**Input:**
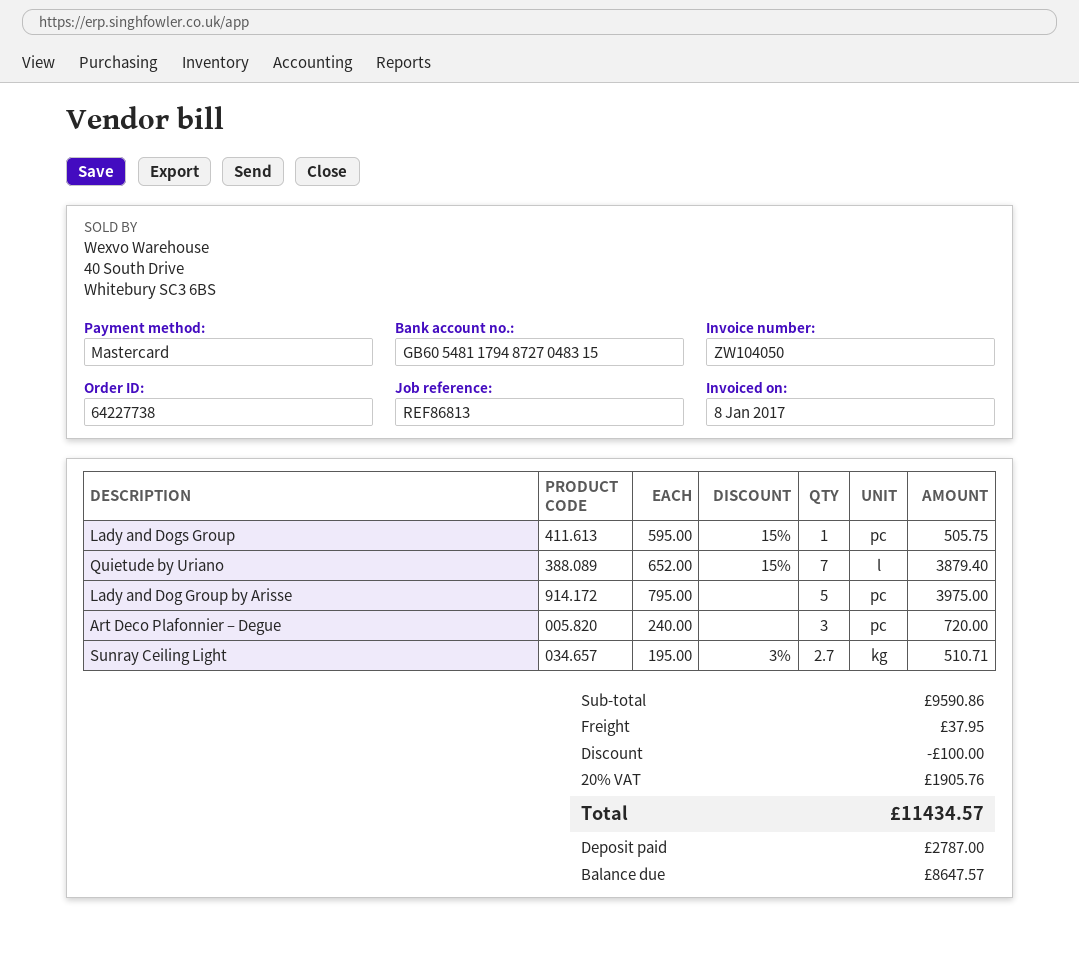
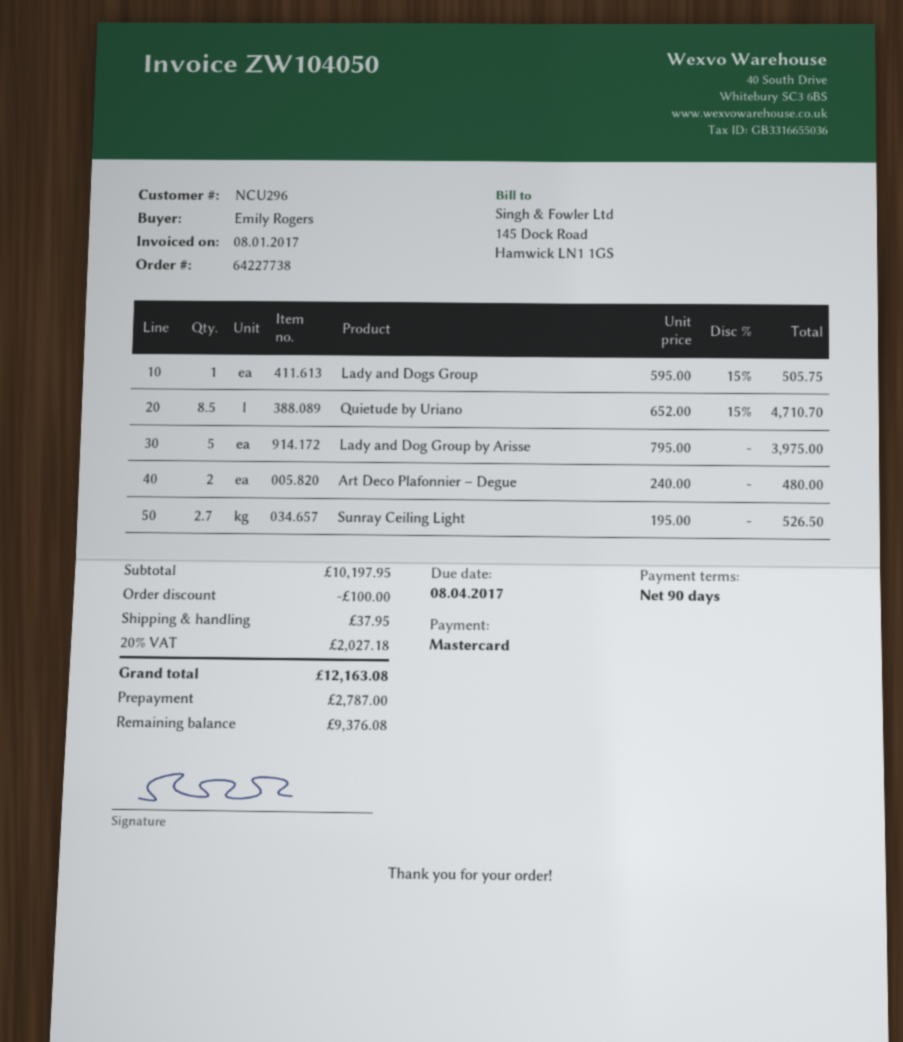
Quietude by Uriano: 7 x 652.00 - 15% = 3879.40 -> 8.5 x 652.00 - 15% = 4710.70
Art Deco Plafonnier – Degue: 3 x 240.00 = 720.00 -> 2 x 240.00 = 480.00
Sunray Ceiling Light: 2.7 x 195.00 - 3% = 510.71 -> 2.7 x 195.00 = 526.50
subtotal: 9590.86 -> 10197.95
tax: 20% = 1905.76 -> 20% = 2027.18
total: 11434.57 -> 12163.08
balance: 8647.57 -> 9376.08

**Instructions for the task:** Pictures aside, repeat every line of the data above exactly.

**Solution:**
Quietude by Uriano: 7 x 652.00 - 15% = 3879.40 -> 8.5 x 652.00 - 15% = 4710.70
Art Deco Plafonnier – Degue: 3 x 240.00 = 720.00 -> 2 x 240.00 = 480.00
Sunray Ceiling Light: 2.7 x 195.00 - 3% = 510.71 -> 2.7 x 195.00 = 526.50
subtotal: 9590.86 -> 10197.95
tax: 20% = 1905.76 -> 20% = 2027.18
total: 11434.57 -> 12163.08
balance: 8647.57 -> 9376.08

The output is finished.